What to work on >> If a line in the entries contains the string "none", include that line in your answer.

(Change detection data)
□ □ □ □
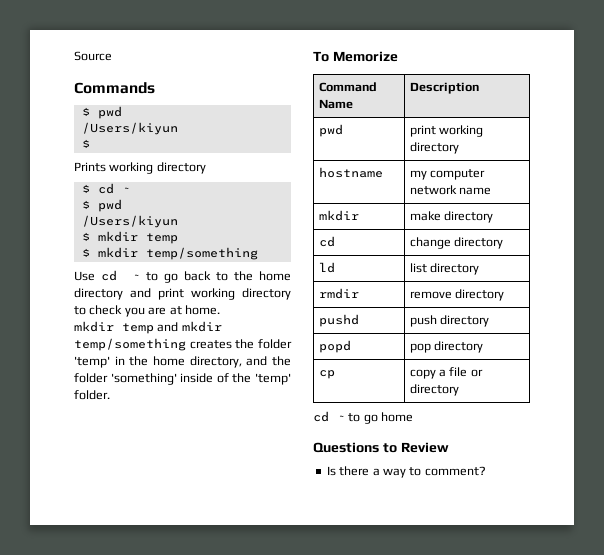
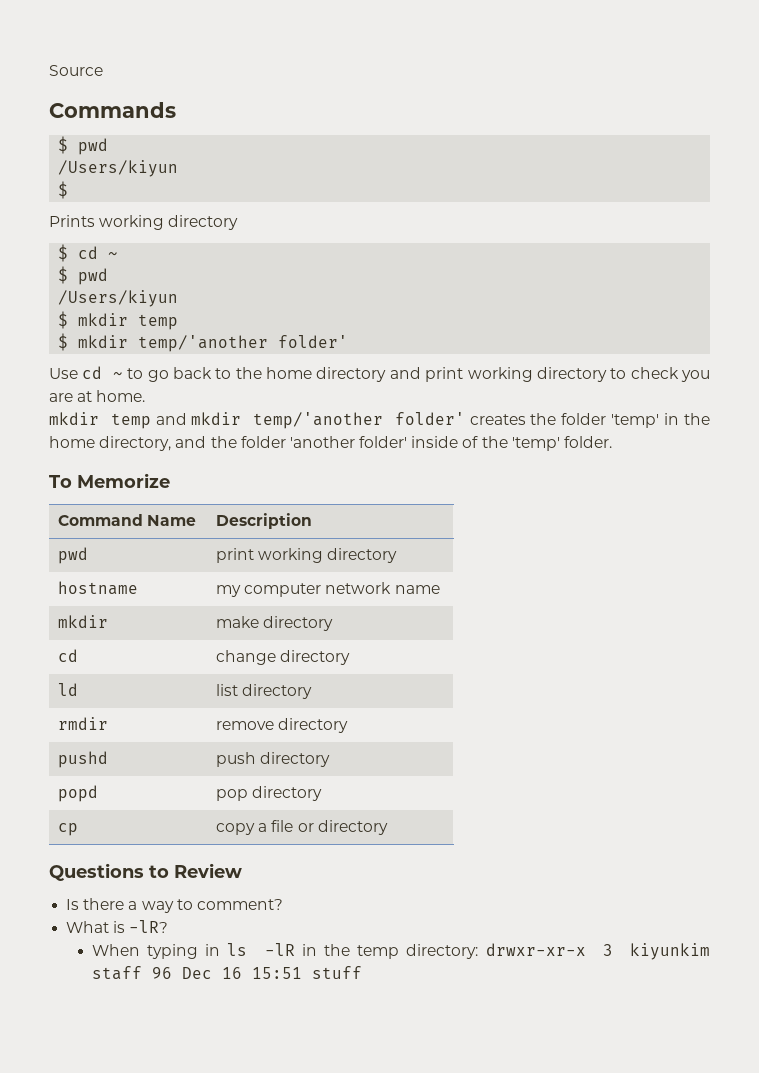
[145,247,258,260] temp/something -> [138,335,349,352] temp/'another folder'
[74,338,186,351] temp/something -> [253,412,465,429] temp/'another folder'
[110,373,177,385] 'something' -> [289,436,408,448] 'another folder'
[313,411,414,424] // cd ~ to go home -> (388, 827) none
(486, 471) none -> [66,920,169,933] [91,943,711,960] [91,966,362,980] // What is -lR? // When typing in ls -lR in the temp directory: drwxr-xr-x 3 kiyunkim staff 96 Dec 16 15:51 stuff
□ □ □ □
Reply >>
[313,411,414,424] // cd ~ to go home -> (388, 827) none
(486, 471) none -> [66,920,169,933] [91,943,711,960] [91,966,362,980] // What is -lR? // When typing in ls -lR in the temp directory: drwxr-xr-x 3 kiyunkim staff 96 Dec 16 15:51 stuff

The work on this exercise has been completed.